**Assigned task**
Copy every line below where the string "configure" is found.

---

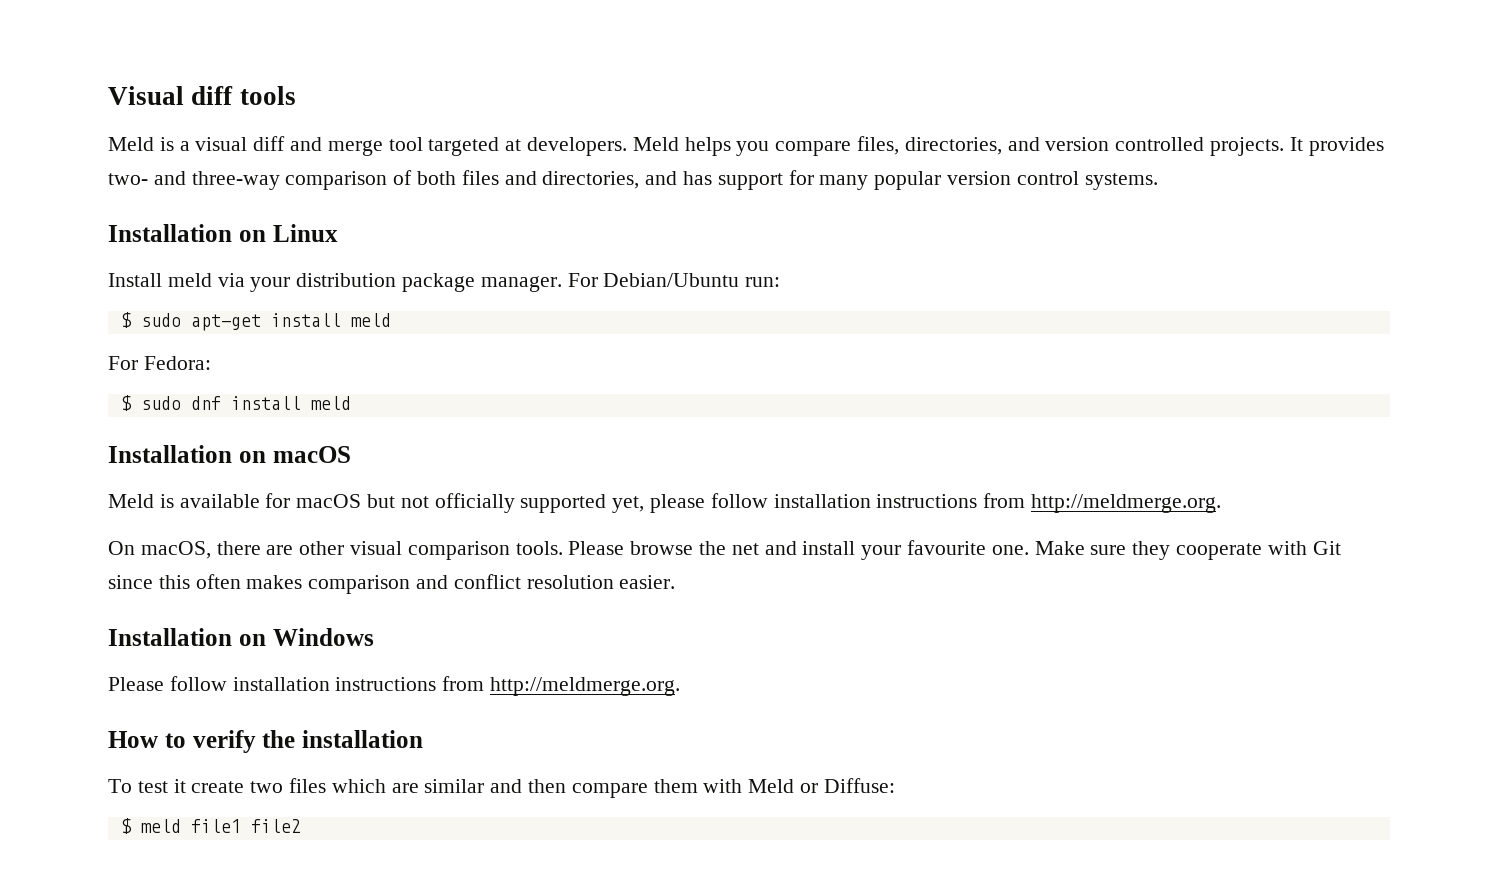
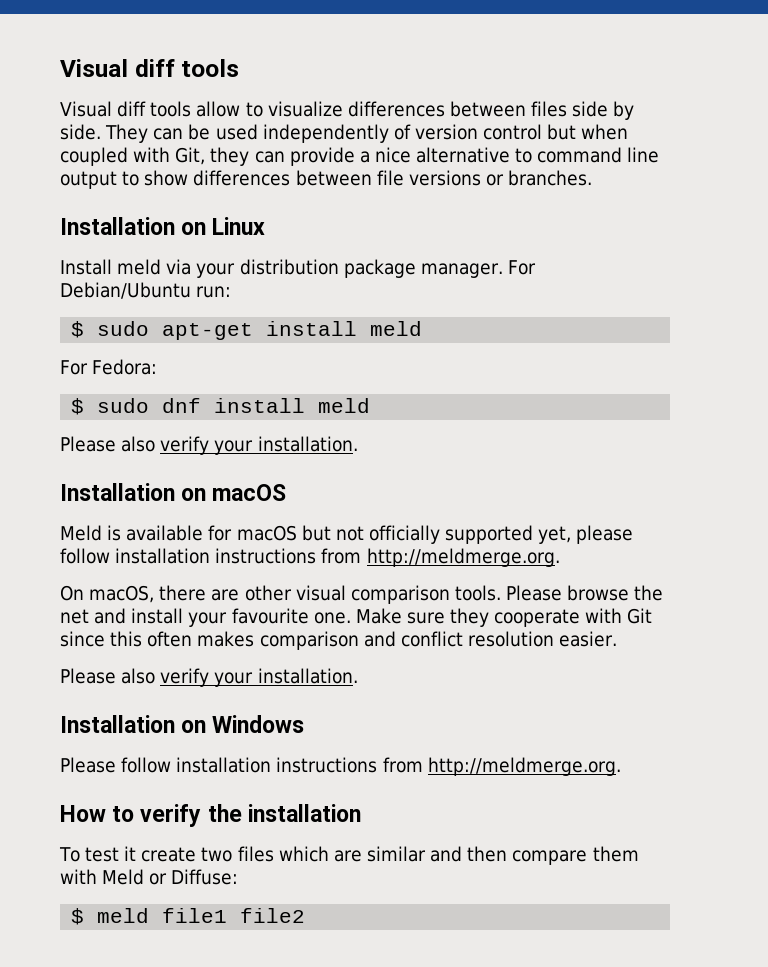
[108,136,1384,156] [108,170,1158,190] Meld is a visual diff and merge tool targeted at developers. Meld helps you compare files, directories, and version controlled projects. It provides two- and three-way comparison of both files and directories, and has support for many popular version control systems. -> [60,101,635,120] [60,124,629,143] [60,147,660,166] [60,170,593,189] Visual diff tools allow to visualize differences between files side by side. They can be used independently of version control but when coupled with Git, they can provide a nice alternative to command line output to show differences between file versions or branches.
(351, 403) none -> [60,436,358,455] // Please also verify your installation.
(676, 582) none -> [60,668,358,687] // Please also verify your installation.

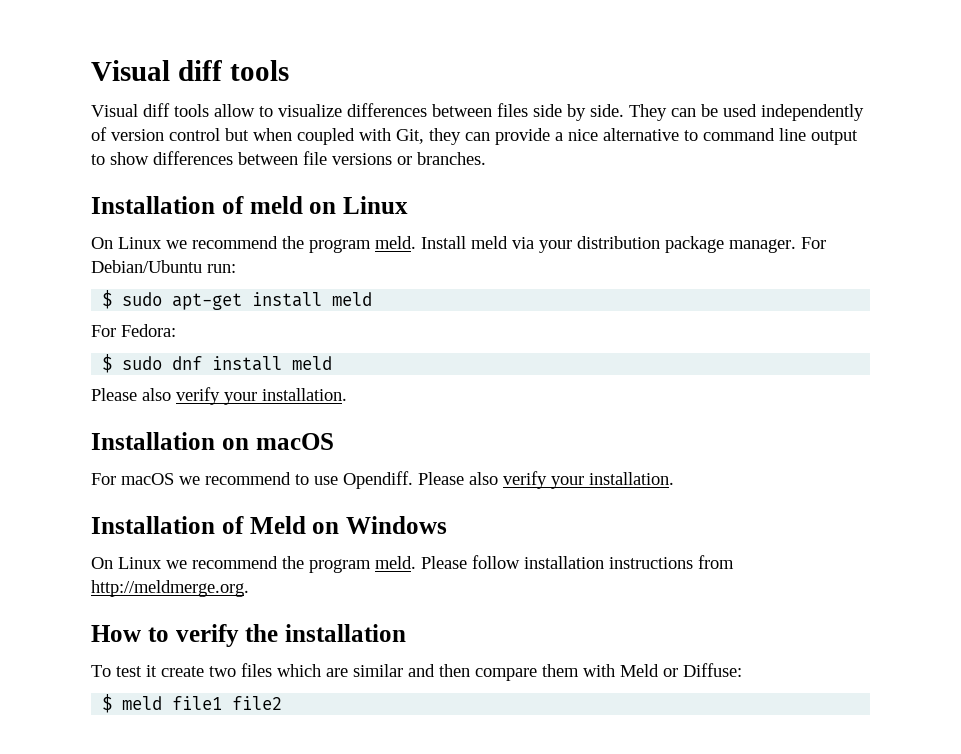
(175, 226) none -> [221,196,303,214] of meld
(266, 226) none -> [91,236,416,253] On Linux we recommend the program meld.
[60,525,634,544] [60,548,560,567] [60,585,664,604] [60,608,653,627] [60,631,618,650] [60,668,358,687] [60,715,175,733] Meld is available for macOS but not officially supported yet, please follow installation instructions from http://meldmerge.org. // On macOS, there are other visual comparison tools. Please browse the net and install your favourite one. Make sure they cooperate with Git since this often makes comparison and conflict resolution easier. // Please also verify your installation. // Installation -> [91,471,674,489] [91,516,306,534] For macOS we recommend to use Opendiff. Please also verify your installation. // Installation of Meld
(305, 724) none -> [91,556,416,573] On Linux we recommend the program meld.

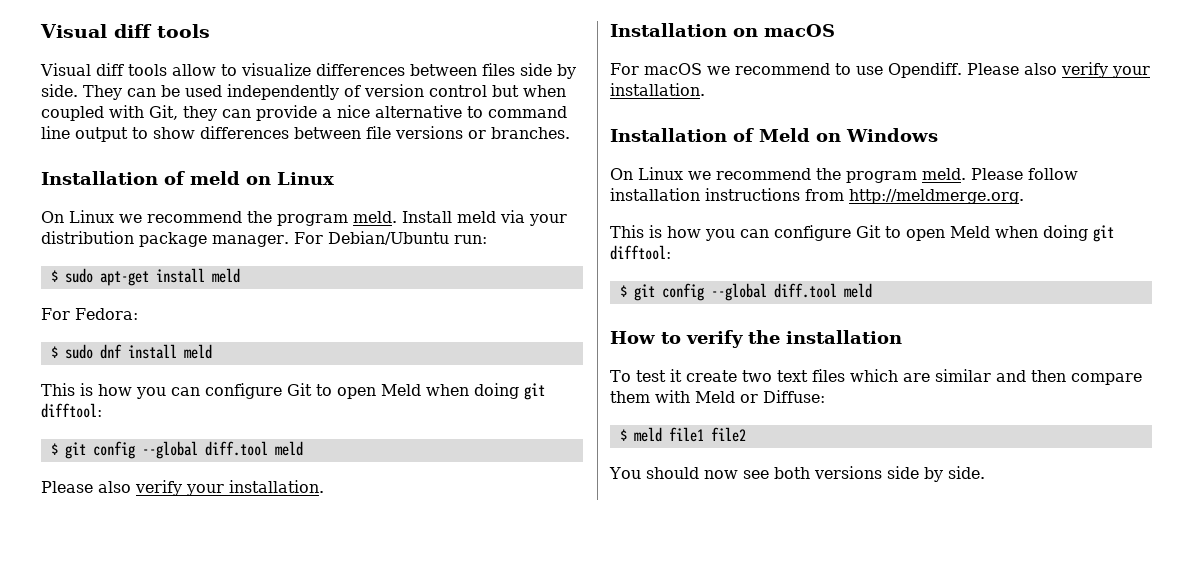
(333, 363) none -> [41,383,545,400] [41,403,102,418] [50,441,303,459] // This is how you can configure Git to open Meld when doing git difftool: // $ git config --global diff.tool meld
(249, 588) none -> [610,225,1114,242] [610,245,671,260] [619,283,872,301] // This is how you can configure Git to open Meld when doing git difftool: // $ git config --global diff.tool meld
(236, 671) none -> [776,370,808,382] text
(283, 703) none -> [609,466,985,482] // You should now see both versions side by side.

---

**Task output**
(333, 363) none -> [41,383,545,400] [41,403,102,418] [50,441,303,459] // This is how you can configure Git to open Meld when doing git difftool: // $ git config --global diff.tool meld
(249, 588) none -> [610,225,1114,242] [610,245,671,260] [619,283,872,301] // This is how you can configure Git to open Meld when doing git difftool: // $ git config --global diff.tool meld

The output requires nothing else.